Medical detox programs fail just as often as ‘cold-turkey’ methods, making it a waste of wealth and a lie to say they do work. With a success rate of less than 15%, we have to look at the fundamental flaws of the programs as a way to correct them with different programs. The following is a list of 7 major reasons medical detox does not work:

1. Medical detox doesn’t recognize and treat the brain disease that causes drug cravings using new medical developments, including the Prometa protocol and buprenorphine (Suboxone)

2. Most detox-rehab programs don't diagnose and treat underlying and previously existing mental problems like depression, anxiety, and even bipolar disorder. The usual prescriptions used to treat these problems may not help addicts and can actually make the problem worse.

3. It fails to analyze each person's individual situation and to work with him or her to cognitively realize the extent of his or her problem. Addiction counselors should be using tools like the Readiness to Change Quadrant Evaluation and then follow up, not just send them home on an outpatient procedure.

4. Most medical detox programs do not effectively evaluate and treat the nutritional aspects of substance abuse. They fail to employ nutritionists to maintain a psychologically healthy diet.

5. The current detox-rehab cycle does not include treating alcohol and drug addictions on an ongoing and personal basis for at least a year to maintain that recovery.
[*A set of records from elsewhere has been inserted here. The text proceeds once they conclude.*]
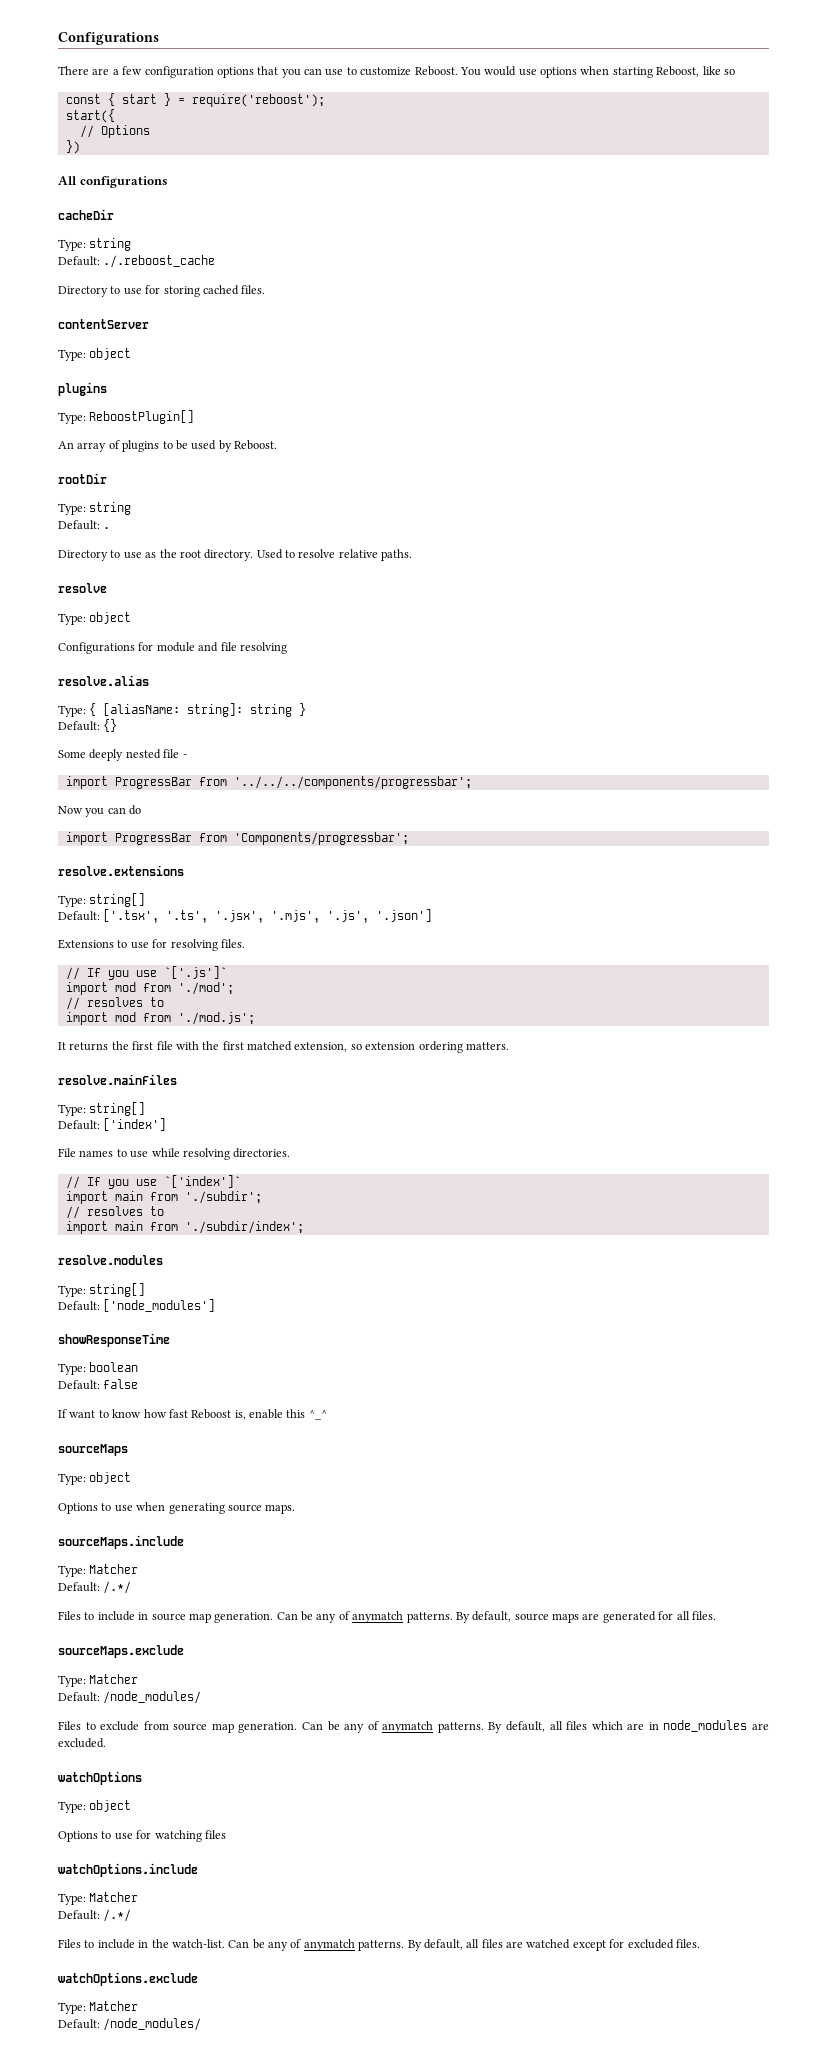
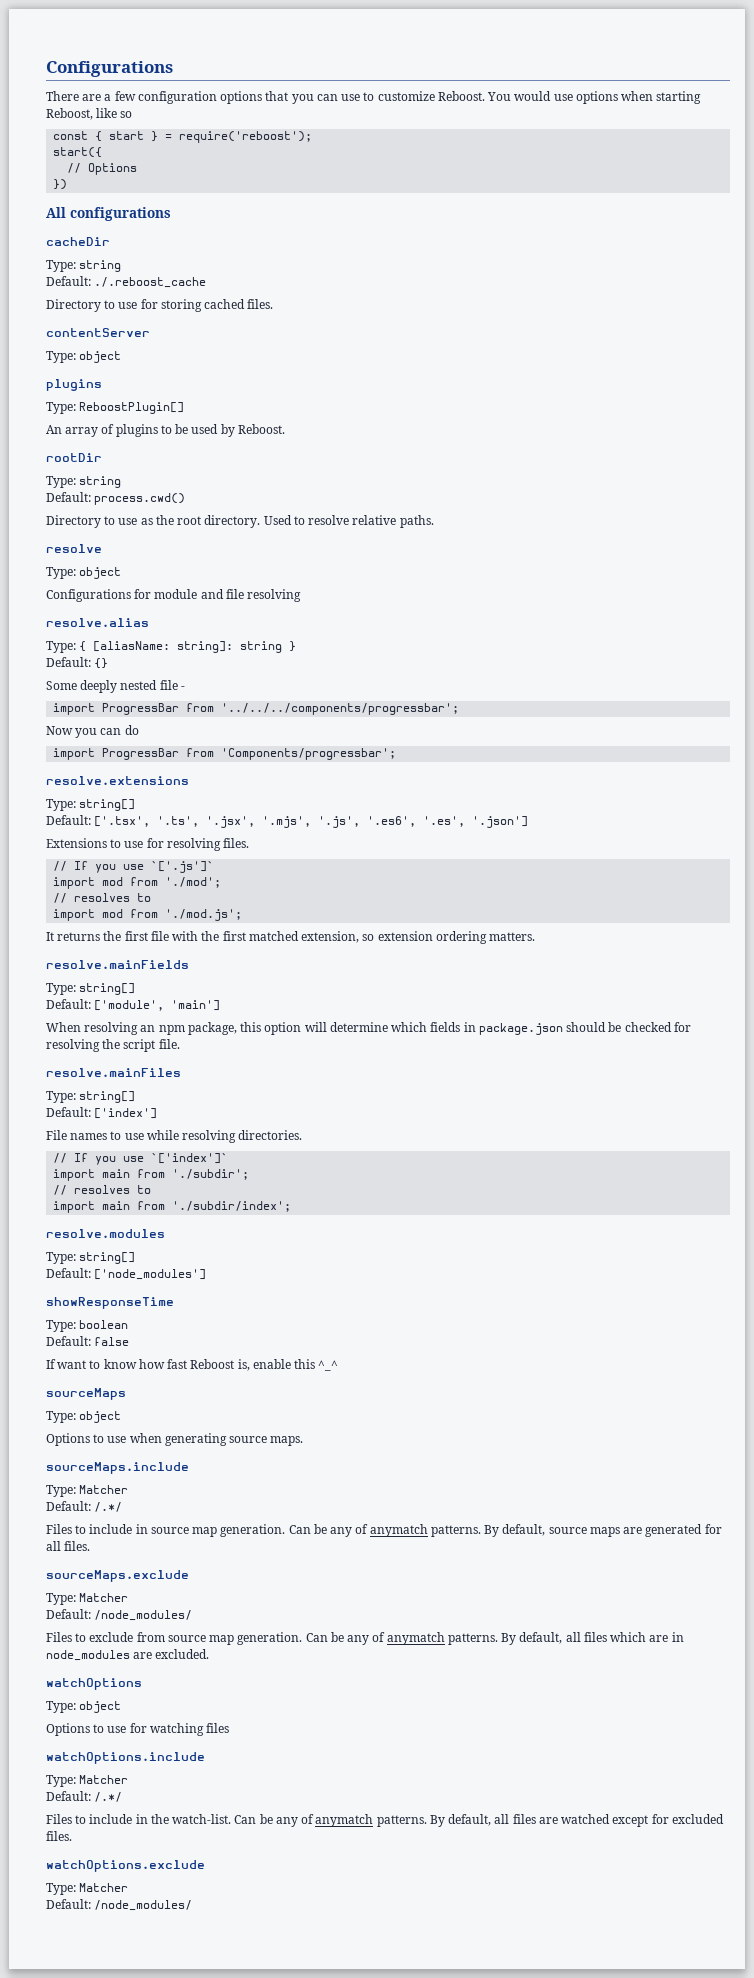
[103,527,111,529] . -> [94,493,186,505] process.cwd()
(370, 916) none -> [367,816,466,827] '.es6', '.es',
(509, 1046) none -> [46,960,189,969] [46,983,136,995] [46,999,221,1011] [46,1022,691,1035] [46,1039,180,1052] // resolve.mainFields // Type: string[] // Default: ['module', 'main'] // When resolving an npm package, this option will determine which fields in package.json should be checked for resolving the script file.

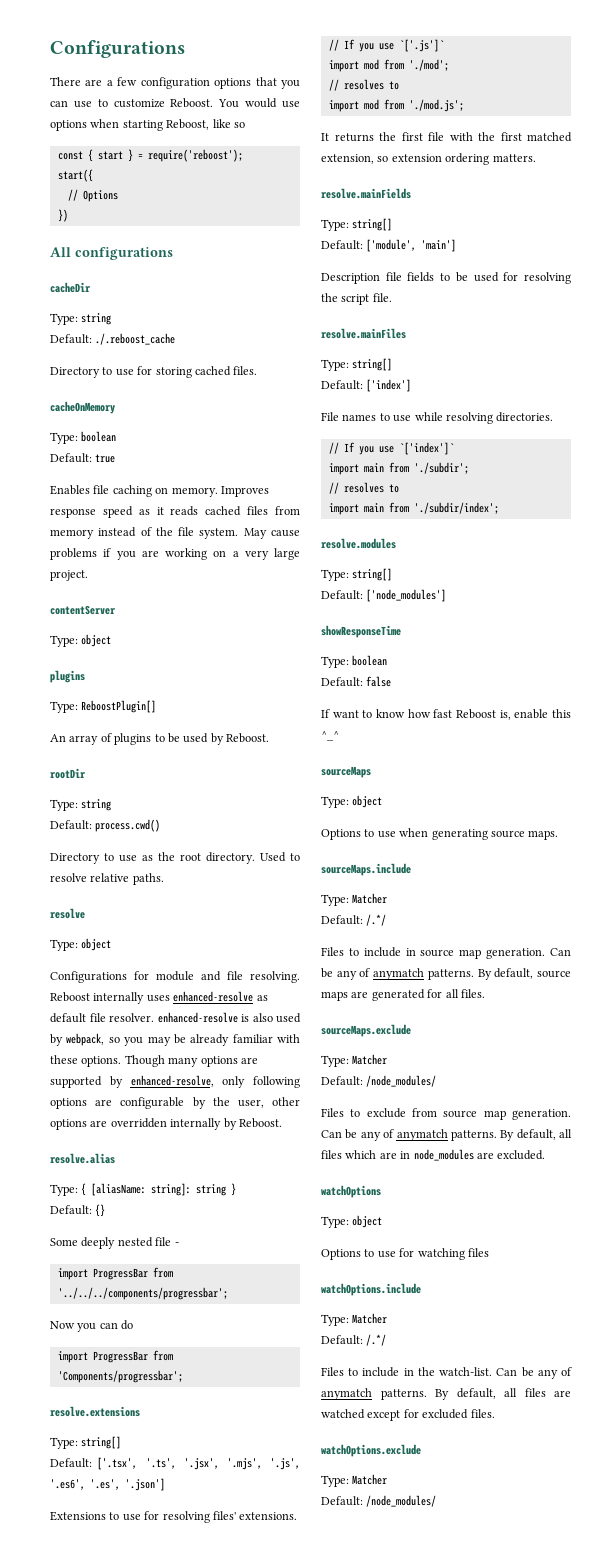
(274, 304) none -> [50,401,115,414] [50,431,117,444] [50,453,116,463] [50,485,269,497] [50,506,300,518] [50,527,300,539] [50,548,300,560] [50,570,88,581] // cacheOnMemory // Type: boolean // Default: true // Enables file caching on memory. Improves response speed as it reads cached files from memory instead of the file system. May cause problems if you are working on a very large project.
[247,589,302,602] resolving -> [250,971,300,983] [50,991,268,1004] [50,1012,301,1023] [50,1033,300,1046] [50,1055,258,1067] [50,1075,300,1088] [50,1097,300,1109] [50,1118,282,1130] resolving. Reboost internally uses enhanced-resolve as default file resolver. enhanced-resolve is also used by webpack, so you may be already familiar with these options. Though many options are supported by enhanced-resolve, only following options are configurable by the user, other options are overridden internally by Reboost.
[223,838,250,848] files. -> [212,1511,298,1520] files' extensions.
[46,1022,672,1035] When resolving an npm package, this option will determine which fields in package.json should be checked -> [321,272,499,284] Description file fields to be used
Most outpatient programs are very short, lasting less than 12 weeks.

6. Current detox-rehab programs allow addicted persons to return back to their lives after the initial treatment is completed without modifying their environment; an environment which pushed them to begin using in the first place.

7. A lot of medical detox treatment in Canada are for "Substance Abuse" and everyone gets basically the same treatment regimen, regardless of what fancy words or categories they are sorted into. The person must admit that they are an addict and submit to the program's mandates, even if they do not fully participate in the process itself. Many people “fake it” until they can get out. Others check out early by choice and return to using very quickly.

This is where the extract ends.